Tak butuh waktu lama untukku mengetahui siapa pemilik nomor tak dikenal itu. Dua menit kemudian, handphoneku kembali berbunyi. Sebuah pesan diterima.

“Aku Edo. Anak Hukum, yang akhir-akhir ini sering bertemu denganmu saat di parkiran. Maaf ya, kalau aku ganggu kamu. Aku dapat nomormu dari Fita, temanmu. Ngga apa-apa kan?”, jelas ia dengan panjang lebar

Entah setan apa yang saat itu ada di pikiranku. Aku langsung menanggapinya dengan tangan terbuka. Entah mengapa hatiku seperti mendapat durian runtuh. Aku bahagia. Orang yang selama ini kukagumi dan kuanggap hanya ada dalam impianku, kini ia dekat denganku. Mulai saat itu, aku sangat dekat dengannya. Tak ada hari tanpa SMSan. Tapi tiba-tiba hari itu, aku mendengar kabar bahwa ternyata Edo terkenal dengan sifatplayboynya. Awalnya aku tak percaya. Seorang yang selama ini kupuja, kukagumi ternyata memiliki perangai yang buruk. Aku shock. Dan saat itu pula aku sangat kecewa padanya. Aku mulai menjauh darinya. Seminggu aku tak berkutat dengan SMS-SMS darinya. Pun ketika di kampus, aku menghindar darinya.

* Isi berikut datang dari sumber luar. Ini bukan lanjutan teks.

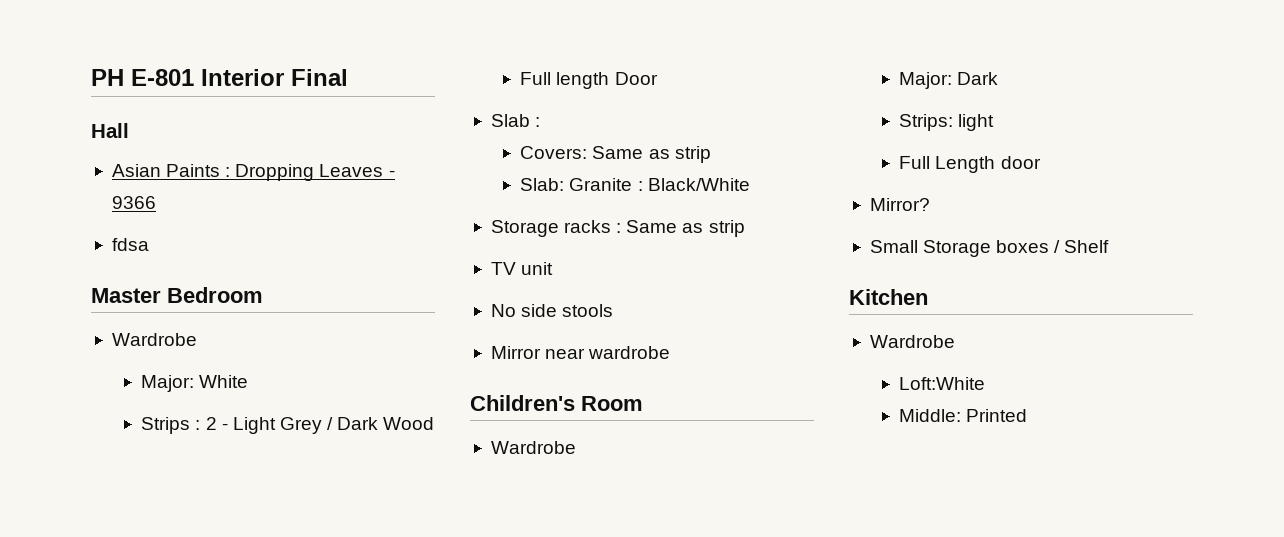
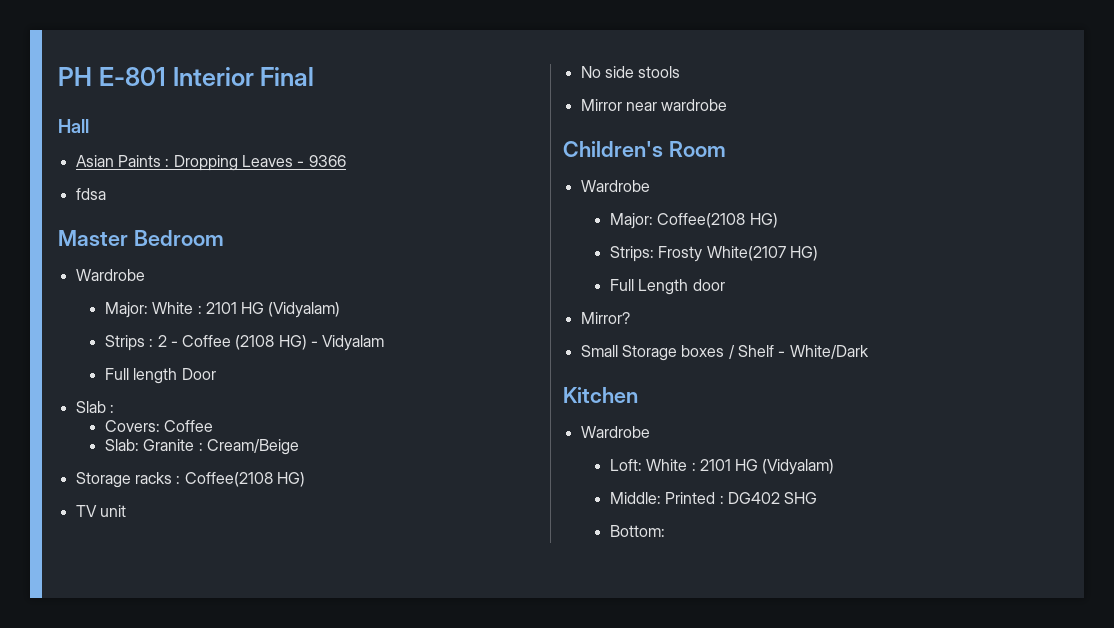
(249, 381) none -> [197,302,341,318] : 2101 HG (Vidyalam)
[232,417,435,434] Light Grey / Dark Wood -> [182,335,385,351] Coffee (2108 HG) - Vidyalam
[592,146,711,163] Same as strip -> [164,420,214,432] Coffee
[647,178,750,191] Black/White -> [206,439,299,455] Cream/Beige
[626,220,745,237] Same as strip -> [184,472,305,487] Coffee(2108 HG)
[957,72,999,85] Dark -> [657,213,778,228] Coffee(2108 HG)
[958,114,995,131] light -> [658,246,818,262] Frosty White(2107 HG)
(1110, 246) none -> [778,345,869,359] - White/Dark
[899,377,986,390] [899,409,1028,422] Loft:White // Middle: Printed -> [609,459,835,475] [609,492,818,504] [609,525,665,537] Loft: White : 2101 HG (Vidyalam) // Middle: Printed : DG402 SHG // Bottom:

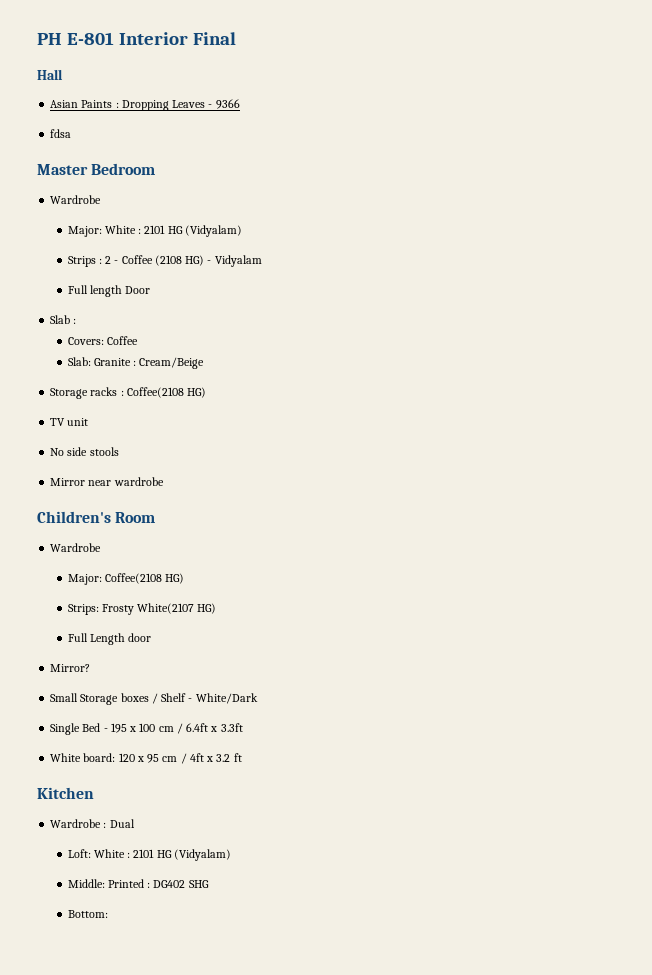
(869, 352) none -> [50,723,243,735] [50,753,242,764] // Single Bed - 195 x 100 cm / 6.4ft x 3.3ft // White board: 120 x 95 cm / 4ft x 3.2 ft
(650, 432) none -> [103,819,135,828] : Dual

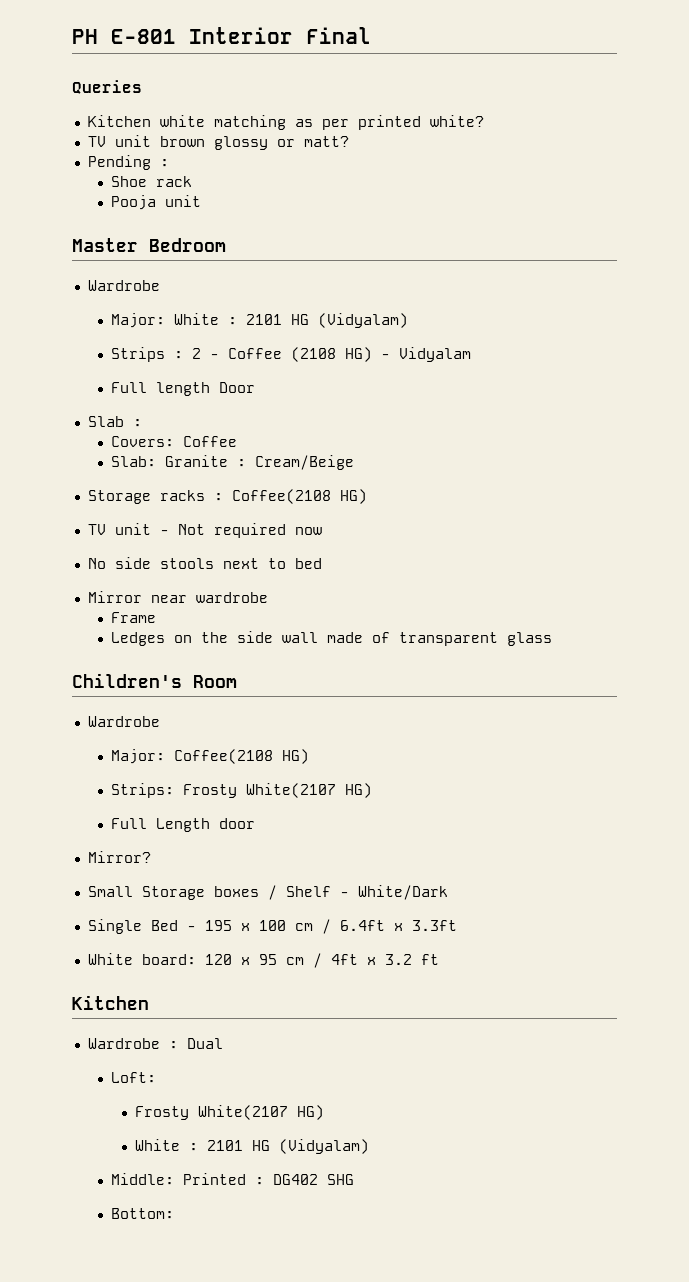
[37,69,63,80] [50,99,240,111] [50,129,72,138] Hall // Asian Paints : Dropping Leaves - 9366 // fdsa -> [72,80,142,94] [87,115,484,130] [87,135,349,150] [87,155,169,170] [111,176,193,187] [111,195,202,210] Queries // Kitchen white matching as per printed white? // TV unit brown glossy or matt? // Pending : // Shoe rack // Pooja unit
(89, 422) none -> [159,523,322,538] - Not required now
(119, 451) none -> [222,558,322,569] next to bed
(164, 481) none -> [111,612,157,623] [111,631,553,646] // Frame // Ledges on the side wall made of transparent glass
(91, 853) none -> [134,1105,324,1120] // Frosty White(2107 HG) //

Dan tibalah saat itu. Malam itu, sebuah pesan meluncur ke handphoneku. Ia mengungkapkan perasaannya padaku. Ia mencintaiku. Ya. Edo mencintaiku. Ia menjelaskan panjang lebar. Dan aku juga tak mau kalah. Kukeluarkan sejumlah argumenku. Dan pada akhirnya ia mengatakan bahwa ia akan berubah demi aku. Ya. Dia akan mengubah perangai buruknya untukku. Itu janjinya. Tapi bagiku, rasanya masih sulit untuk menerimanya begitu saja. Aku memang mencintainya. Tapi rasa kecewaku padanya juga sama besarnya. Kata orang, cinta tak memandang apapun. Cinta itu buta. Cinta selalu menerima apa adanya pasangan kita. Tapi bagiku, itu hanyalah isapan jempol belaka. Karena bagiku, cinta tidak pernah buta. Cinta selalu memiliki mata. Namun sikap dan nafsu manusianyalah yang membuat cinta menjadi buta. Dan aku adalah salah seorang yang tak mau menganggap cinta itu buta.  Dan sampai kini, aku membiarkan cerita itu berlalu begitu saja. Tak berujung. Seperti halnya cinta dan kecewaku padanya yang tak berujung.